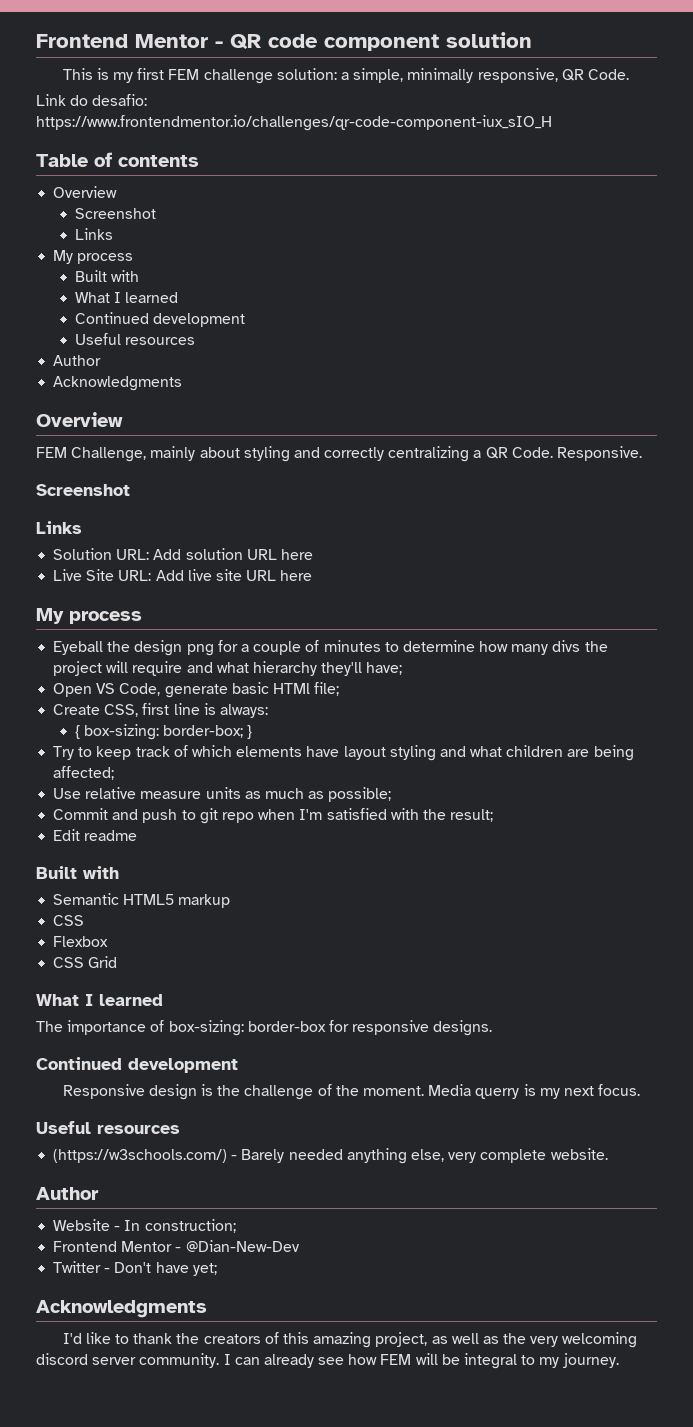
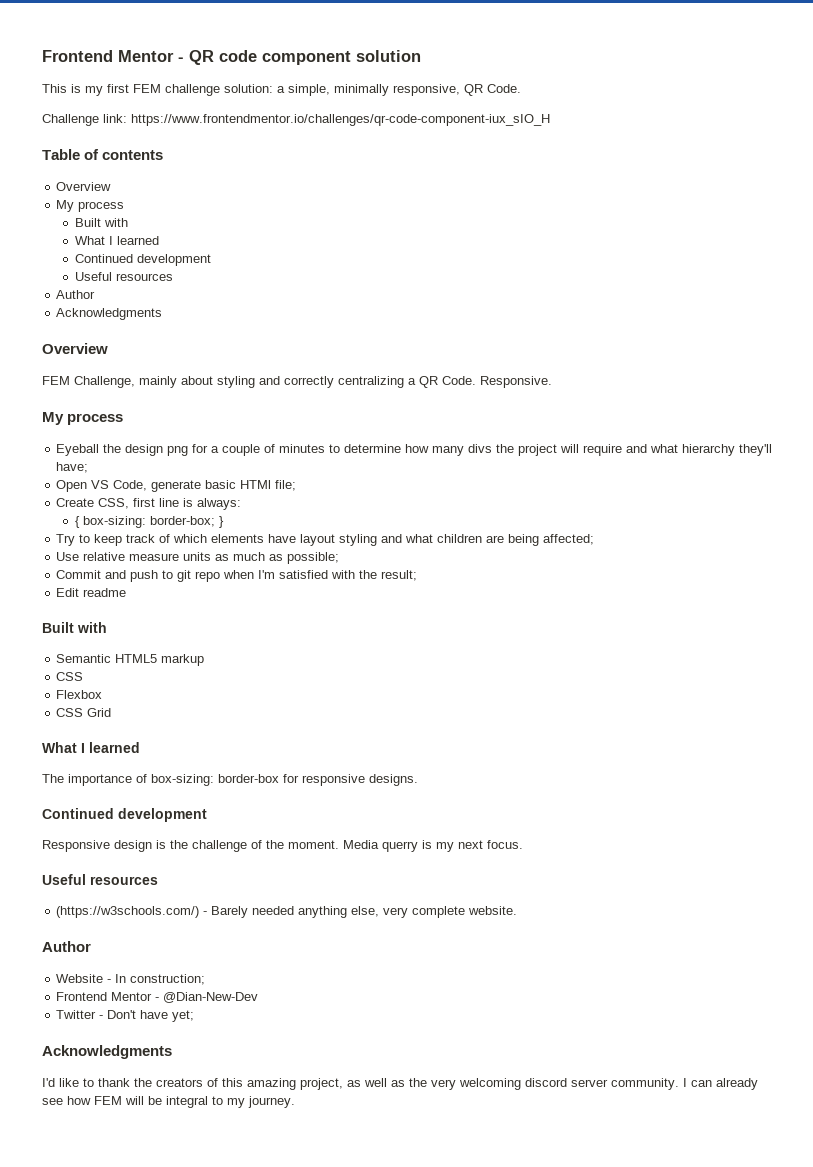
- Link do desafio: https://www.frontendmentor.io/challenges/qr-code-component-iux_sIO_H
+ Challenge link: https://www.frontendmentor.io/challenges/qr-code-component-iux_sIO_H
  Table of contents
  Overview
- Screenshot
- Links
  Responsive.
- Screenshot
- Links
- Solution URL: Add solution URL here
- Live Site URL: Add live site URL here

■ **ASSIGNMENT**
Each line of the listing is to be retyped exactly, and its pictures are to be dropped.

■ **RESPONSE AREA**
- Link do desafio: https://www.frontendmentor.io/challenges/qr-code-component-iux_sIO_H
+ Challenge link: https://www.frontendmentor.io/challenges/qr-code-component-iux_sIO_H
  Table of contents
  Overview
- Screenshot
- Links
  Responsive.
- Screenshot
- Links
- Solution URL: Add solution URL here
- Live Site URL: Add live site URL here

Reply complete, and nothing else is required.